◆ **Your task**: An exact transcription of all the data is required, with every image removed.

◆ **Exercise data**:
....

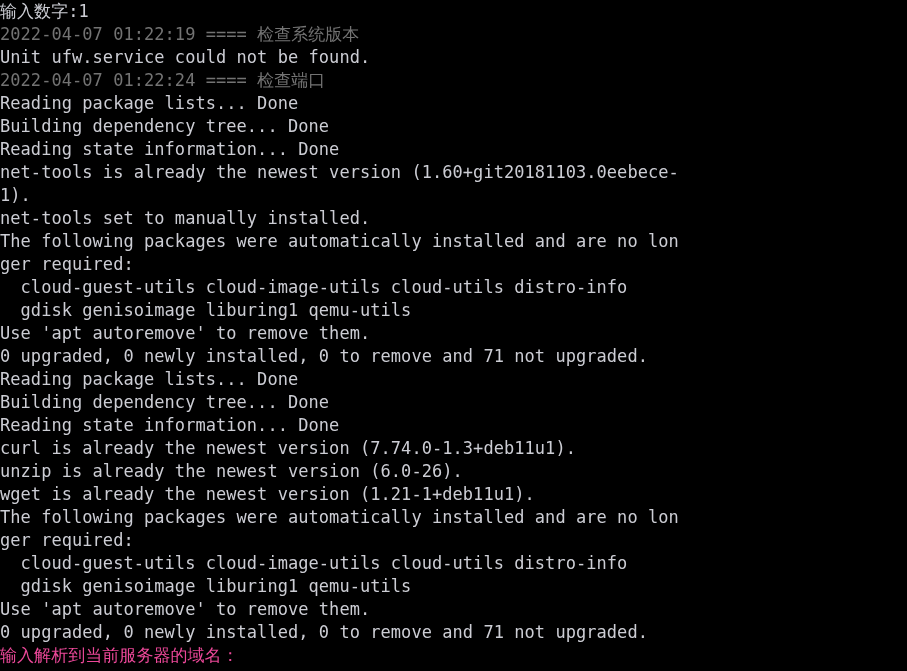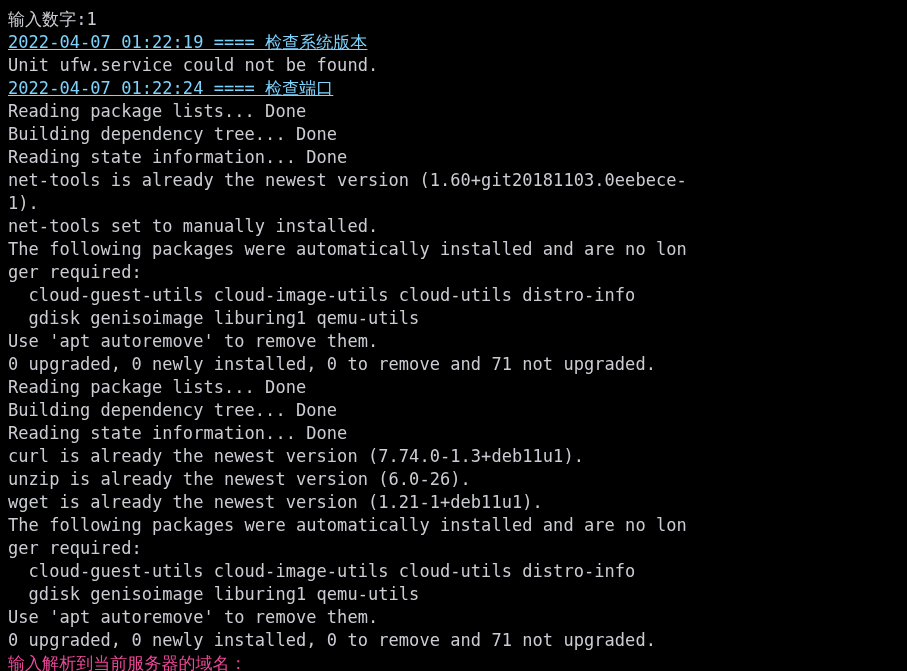--- a/index.html
+++ b/index.html
@@ -24,7 +24,7 @@
     white-space: pre;
     overflow: hidden;
     box-sizing: border-box;
-    padding: 8px;
+    padding: 0;
   }
   .line {
     height: 23px;

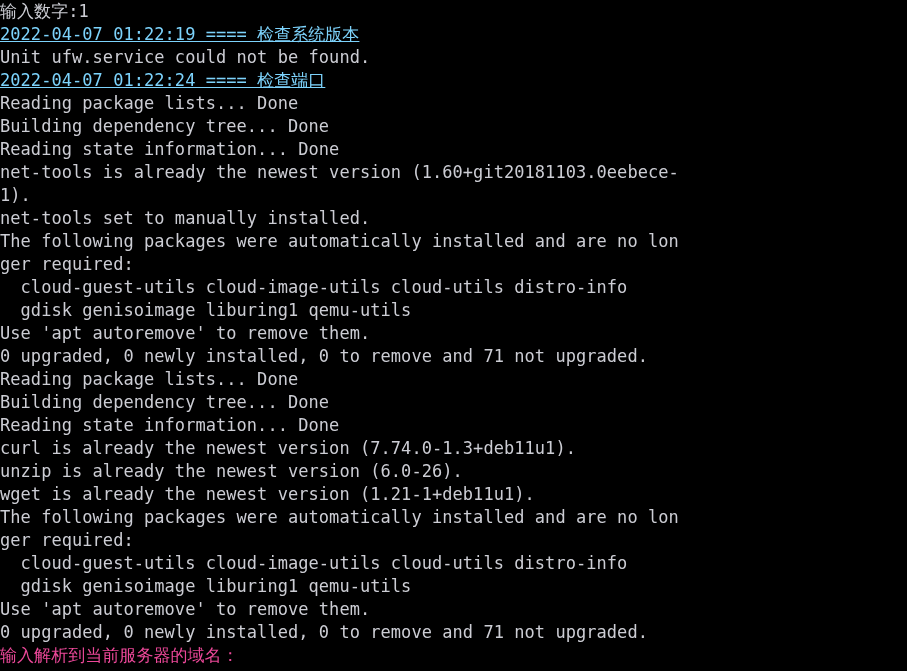--- a/index.html
+++ b/index.html
@@ -36,7 +36,7 @@
     letter-spacing: 0.05px;
   }
   .c-default { color: #cccdd4; }
-  .c-green   { color: #7dd3fc; text-decoration: underline; }
+  .c-green   { color: #737373; }
   .c-blue    { color: #ec4899; }
   .seg { white-space: pre; }
 </style>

....

◆ **Answer section**:
--- a/index.html
+++ b/index.html
@@ -24,7 +24,7 @@
     white-space: pre;
     overflow: hidden;
     box-sizing: border-box;
-    padding: 8px;
+    padding: 0;
   }
   .line {
     height: 23px;

--- a/index.html
+++ b/index.html
@@ -36,7 +36,7 @@
     letter-spacing: 0.05px;
   }
   .c-default { color: #cccdd4; }
-  .c-green   { color: #7dd3fc; text-decoration: underline; }
+  .c-green   { color: #737373; }
   .c-blue    { color: #ec4899; }
   .seg { white-space: pre; }
 </style>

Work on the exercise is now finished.